» Work to complete:
Skipping each picture, output the entries exactly as they stand below.

Top of Records supplied

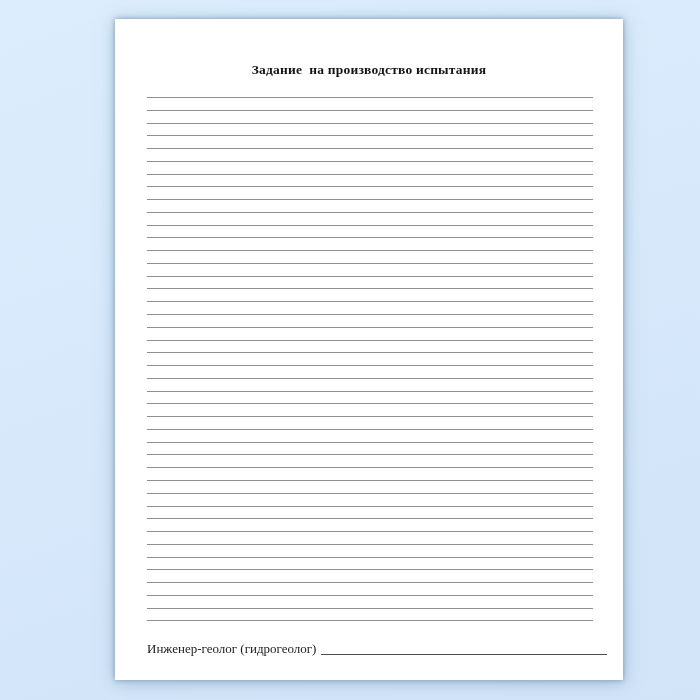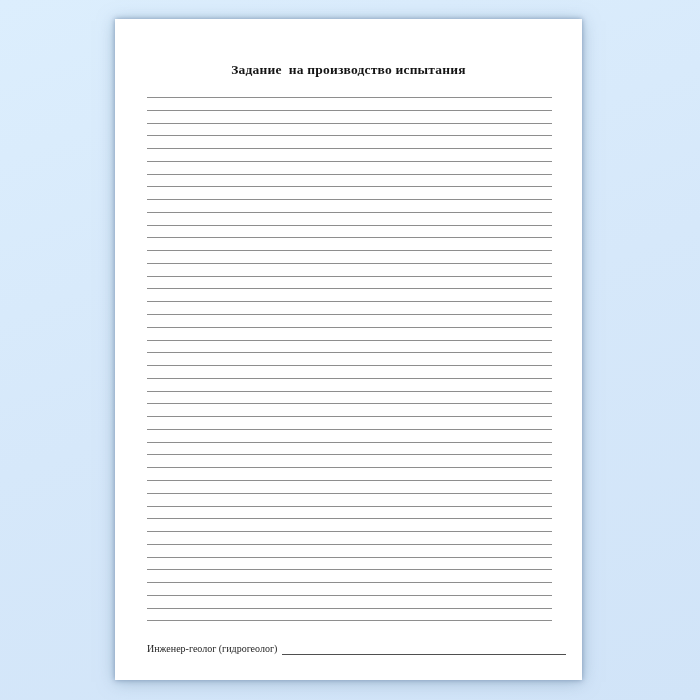--- a/index.html
+++ b/index.html
@@ -15,21 +15,21 @@
     font-family: "Liberation Serif", serif;
   }
   .scene {
     position: absolute;
     inset: 0;
   }
   .paper {
     position: absolute;
     left: 115px;
     top: 19px;
-    width: 467px;
+    width: 508px;
     height: 661px;
     background: #ffffff;
     box-shadow: 0 0 5px rgba(122, 149, 179, 0.9),
                 0 2px 16px rgba(122, 149, 179, 0.55);
     text-decoration: underline;
   }
   .doc-title {
     position: absolute;
     top: 44px;
     left: 0;
@@ -53,21 +53,21 @@
     box-sizing: border-box;
     height: 12.78px;
     border-top: 1px solid #8e8e8e;
   }
   .footer {
     position: absolute;
     left: 32px;
     right: 16px;
     top: 623px;
     color: #1c1c1c;
-    font-size: 10px;
+    font-size: 13px;
   }
   .field-row {
     display: flex;
     align-items: flex-end;
     height: 13.4px;
   }
   .field-label {
     white-space: pre;
     line-height: 13.4px;
   }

Bottom of Records supplied

» Solution below:
--- a/index.html
+++ b/index.html
@@ -15,21 +15,21 @@
     font-family: "Liberation Serif", serif;
   }
   .scene {
     position: absolute;
     inset: 0;
   }
   .paper {
     position: absolute;
     left: 115px;
     top: 19px;
-    width: 467px;
+    width: 508px;
     height: 661px;
     background: #ffffff;
     box-shadow: 0 0 5px rgba(122, 149, 179, 0.9),
                 0 2px 16px rgba(122, 149, 179, 0.55);
     text-decoration: underline;
   }
   .doc-title {
     position: absolute;
     top: 44px;
     left: 0;
@@ -53,21 +53,21 @@
     box-sizing: border-box;
     height: 12.78px;
     border-top: 1px solid #8e8e8e;
   }
   .footer {
     position: absolute;
     left: 32px;
     right: 16px;
     top: 623px;
     color: #1c1c1c;
-    font-size: 10px;
+    font-size: 13px;
   }
   .field-row {
     display: flex;
     align-items: flex-end;
     height: 13.4px;
   }
   .field-label {
     white-space: pre;
     line-height: 13.4px;
   }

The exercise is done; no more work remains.